Trial and retribution, p.25
Trial and Retribution,
p.25
Fletcher took a drink of water and approached nearer to the jury for his final flourish.
‘A jigsaw puzzle, ladies and gentlemen, often has a few pieces missing but, as I said at the outset, the overall picture can be clearly distinguished. A clear picture has, I believe, emerged from the evidence you have heard in this case, and it is one which points conclusively to Michael Dunn’s guilt.’
He sat down and immediately Winfield, as Belinda had predicted, called a halt for the day.
‘We shall resume at ten thirty tomorrow,’ he decreed.
*
Jason wet the bed earlier than usual that night. He woke up at half past ten in a pool of his own urine and came out of the room crying for his mum.
She gave him fresh sheets and pyjamas while Peter stood with the damp undersheet, trying to dry it out in front of the bar fire in the lounge.
‘Don’t bother drying it,’ said Anita, coming in after tucking the child back in. ‘I’ll put it in the washbag for tomorrow.’
‘Did you get that rubber sheet like I told you?’
Anita shook her head.
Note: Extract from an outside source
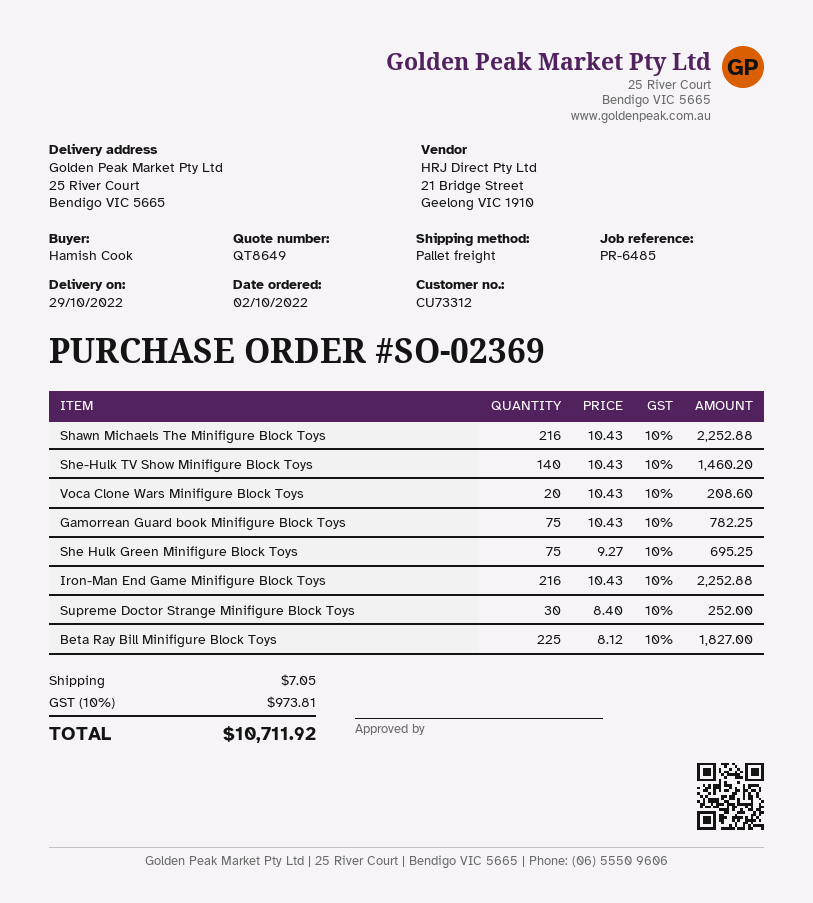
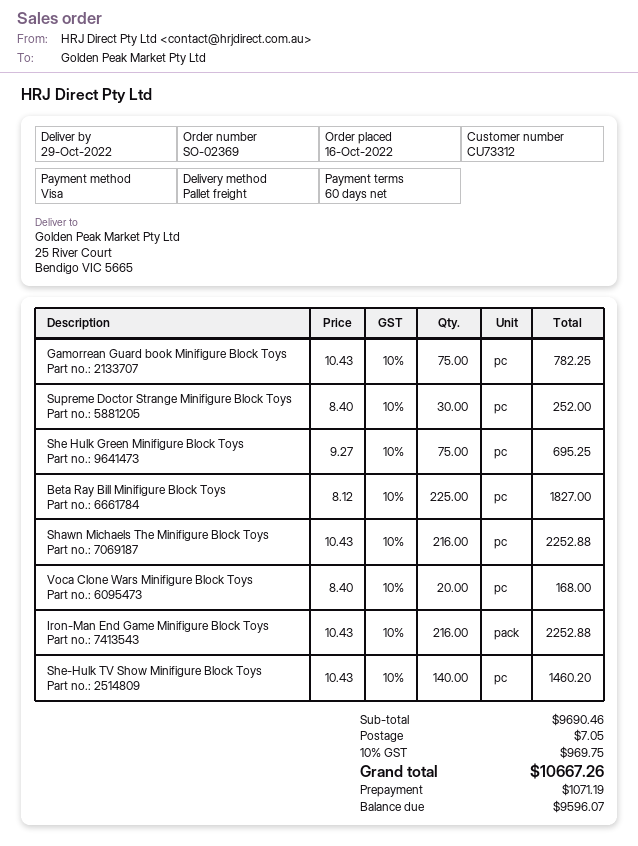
order date: 2022-10-02 -> 2022-10-16
Voca Clone Wars Minifigure Block Toys: 20 x 10.43 = 208.60 -> 20 x 8.40 = 168.00
tax: 10% = 973.81 -> 10% = 969.75
total: 10711.92 -> 10667.26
She took the sodden sheet and wrapped it around the pyjama bottoms. ‘I meant to, I—’
Peter came up to her and held her hips. He said, very gently, ‘You thought about what I said? This.’ He nodded to the wet bundle. ‘It’s every night now. It would be better for him. They know how to handle this kind of thing.’
Anita looked at him sadly. ‘You’d know, would you?’ She sighed. ‘Well, I spoke to Mum, but she couldn’t take him.’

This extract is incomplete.